Rimasi meravigliato un giorno che era all’ospedale, siamo nell’anno 2009 e lui aveva già superato i 90 anni, andai a fargli visita e lo trovai che in piedi vicino al suo letto recitava la divina commedia a un gruppo di una ventina di persone tra malati e infermieri, questi in continuazione gli battevano le mani e gli chiedevano di continuare.
Durante il periodo passato nella masseria Sig. Ghezzi notai come i momenti nei quali i pastori recitavano canticchiando con voce calante questi poemi erano durante la mungitura, al mattino e alla sera.

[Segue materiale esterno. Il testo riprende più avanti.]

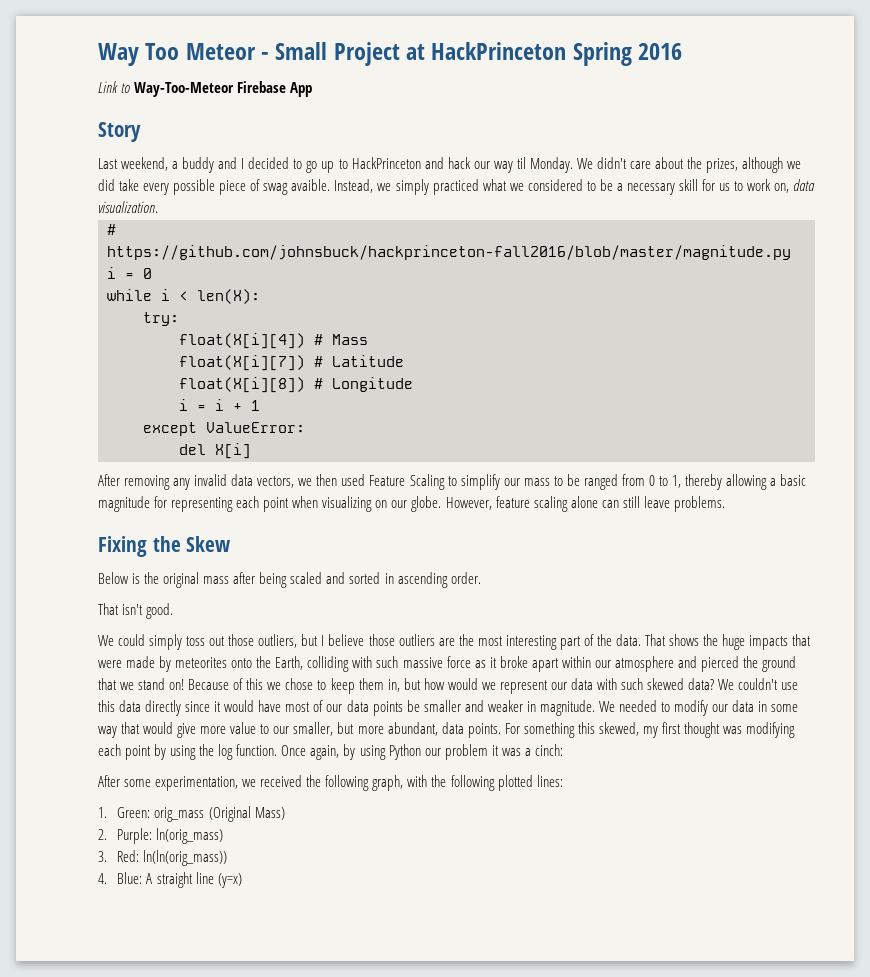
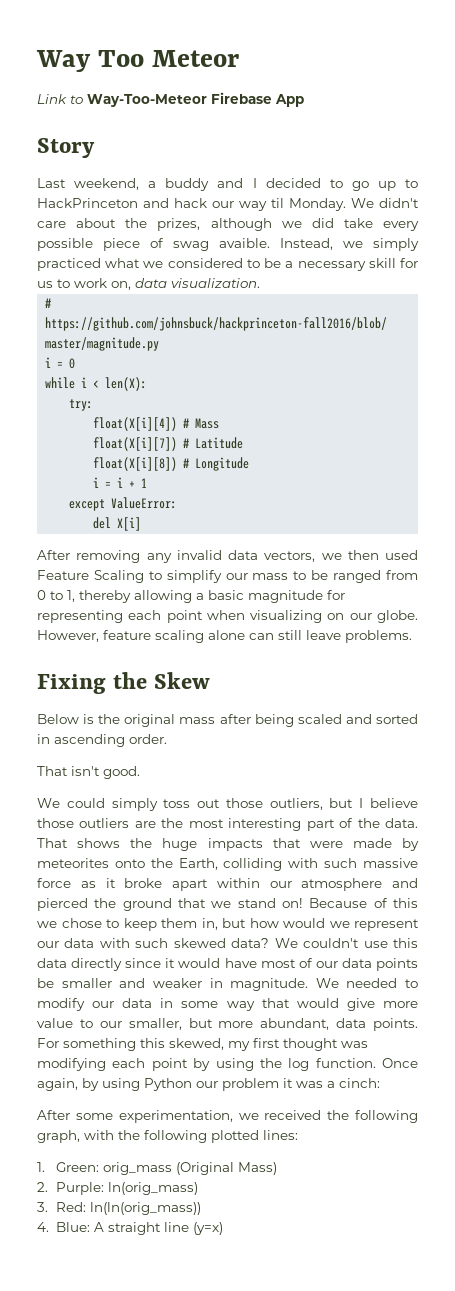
- Way Too Meteor - Small Project at HackPrinceton Spring 2016
+ Way Too Meteor

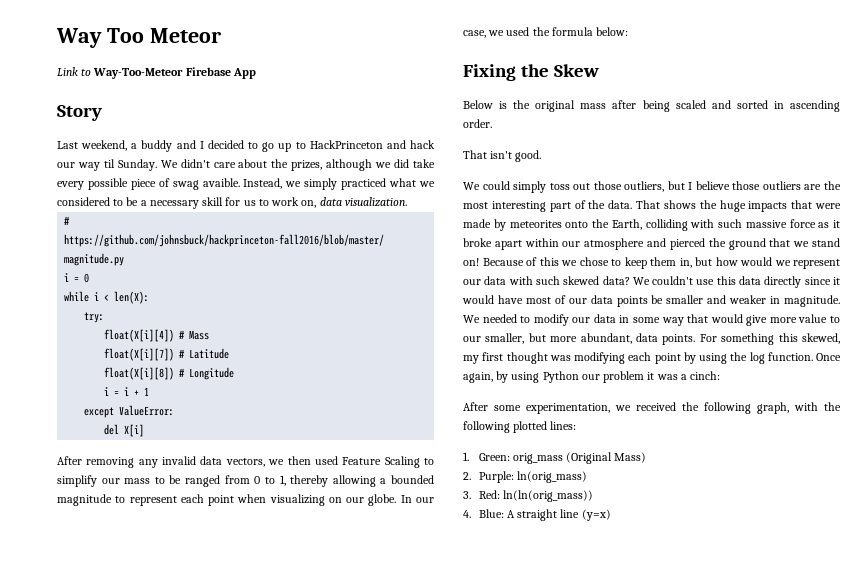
- Last weekend, a buddy and I decided to go up to HackPrinceton and hack our way til Monday.
+ Last weekend, a buddy and I decided to go up to HackPrinceton and hack our way til Sunday.
- After removing any invalid data vectors, we then used Feature Scaling to simplify our mass to be ranged from 0 to 1, thereby allowing a basic magnitude for representing each point when visualizing on our globe.
+ After removing any invalid data vectors, we then used Feature Scaling to simplify our mass to be ranged from 0 to 1, thereby allowing a bounded magnitude to represent each point when visualizing on our globe.
- However, feature scaling alone can still leave problems.
+ In our case, we used the formula below:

Dopo qualche minuto dall’inizio della mungitura, quando le pecore erano iniziate a passare per essere munte e tutti avevano tra le mani le mammelle delle pecore, uno dei pastori iniziava a canticchiare le rime di un poema, dopo quattro/cinque minuti di questa cantilena veniva sostituito da un altro pastore e così via fino alla fine della mungitura. Con il passare dei giorni questa cantilena mi affascinava sempre di più e aspettavo con impazienza il momento della mungitura per ascoltare queste poesie. Stando fuori all’aperto, anche se di udito buono, non riuscivo a capire tutta la frase e allora mi accostavo per udire meglio tralasciando il mio compito. Chiesi molte volte al Vergaro di impiegare anche me come mungitore in quanto sapevo mungere le pecore, in modo che avrei potuto ascoltare con continuità e imparare anche io quei bei poemi. Il secondo anno di servizio il Vergaro per darmi soddisfazione mi disse che mi avrebbe messo a mungere le pecore e se alla fine della mungitura il mio secchio era pieno di latte mi avrebbe passato di qualifica. Ero contento e mi preparavo per superare l’esame. Un mattino il Vergaro mi fece mettere al posto di un pastore assente, ero emozionato e carico di energia, era il mio primo esame. Alla fine della mungitura il mio secchio era pieno, il Vergaro costatò il risultato e mi disse: sei idoneo hai superato la prova, hai l’abilitazione alla mungitura, ma siccome non si trova un altro “biscino” per sostituirti per il momento rimani “ biscino”. Rimasi biscino e dovetti ascoltare dal di fuori le recite dei poemi fatte dai pastori dei sibillini. Nonostante tutto riuscii a imparare qualcosa, uno dei pastori un giorno mi diede un libricino che trattava il poema intitolato “ La Pia dei Tolomei”. Non era il mio poema preferito ma dato che avevo solo quello lo iniziai a leggere e ne imparai a memoria più della metà.
Credo che la maggior parte dei pastori dei Sibillini abbia imparato questi poemi allo stesso modo con il quale iniziai io, giorno dopo giorno, una rima oggi una domani ripetuta all’infinito ti portava a imparare a memoria il poema preferito.